═════ EXTRACTED INFORMATION

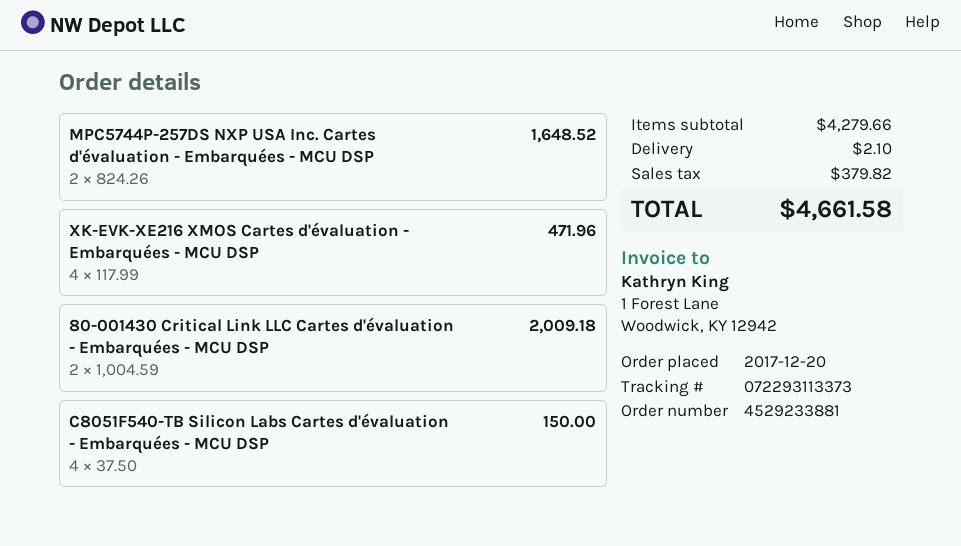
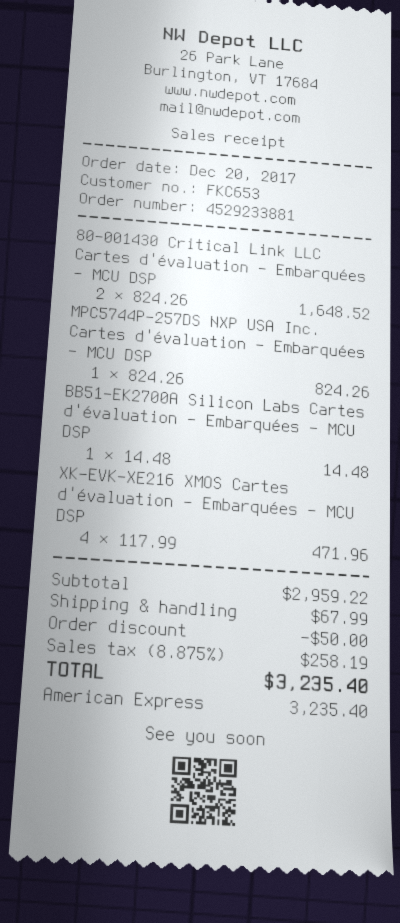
MPC5744P-257DS NXP USA Inc. Cartes d'évaluation - Embarquées - MCU DSP: 2 x 824.26 = 1648.52 -> 1 x 824.26 = 824.26
80-001430 Critical Link LLC Cartes d'évaluation - Embarquées - MCU DSP: 2 x 1004.59 = 2009.18 -> 2 x 824.26 = 1648.52
C8051F540-TB Silicon Labs Cartes d'évaluation - Embarquées - MCU DSP: 4 x 37.50 = 150.00 -> none
BB51-EK2700A Silicon Labs Cartes d'évaluation - Embarquées - MCU DSP: none -> 1 x 14.48 = 14.48
subtotal: 4279.66 -> 2959.22
discount: none -> 50.00
shipping: 2.10 -> 67.99
tax: 379.82 -> 258.19
total: 4661.58 -> 3235.40

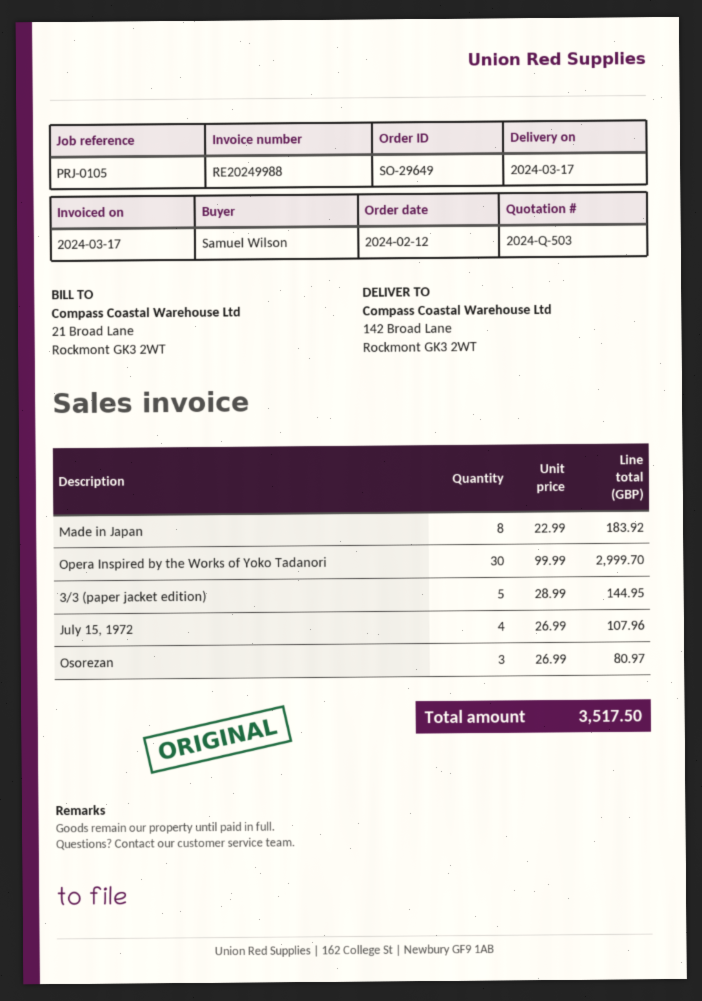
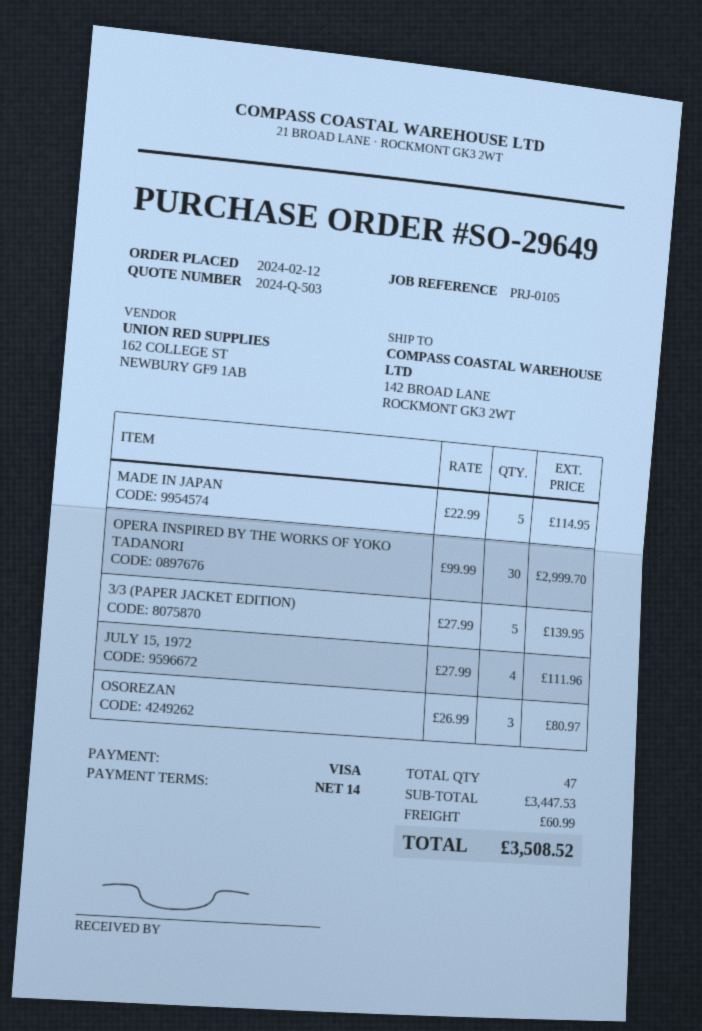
Made in Japan: 8 x 22.99 = 183.92 -> 5 x 22.99 = 114.95
3/3 (paper jacket edition): 5 x 28.99 = 144.95 -> 5 x 27.99 = 139.95
July 15, 1972: 4 x 26.99 = 107.96 -> 4 x 27.99 = 111.96
shipping: none -> 60.99
total: 3517.50 -> 3508.52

══════════

ASSIGNMENT:
Return only the lines from the line containing "80-001430 Critical Link" through the last line of the records above, both ends included, exactly as written, leaving pictures out.

PROBLEM SOLUTION:
80-001430 Critical Link LLC Cartes d'évaluation - Embarquées - MCU DSP: 2 x 1004.59 = 2009.18 -> 2 x 824.26 = 1648.52
C8051F540-TB Silicon Labs Cartes d'évaluation - Embarquées - MCU DSP: 4 x 37.50 = 150.00 -> none
BB51-EK2700A Silicon Labs Cartes d'évaluation - Embarquées - MCU DSP: none -> 1 x 14.48 = 14.48
subtotal: 4279.66 -> 2959.22
discount: none -> 50.00
shipping: 2.10 -> 67.99
tax: 379.82 -> 258.19
total: 4661.58 -> 3235.40

Made in Japan: 8 x 22.99 = 183.92 -> 5 x 22.99 = 114.95
3/3 (paper jacket edition): 5 x 28.99 = 144.95 -> 5 x 27.99 = 139.95
July 15, 1972: 4 x 26.99 = 107.96 -> 4 x 27.99 = 111.96
shipping: none -> 60.99
total: 3517.50 -> 3508.52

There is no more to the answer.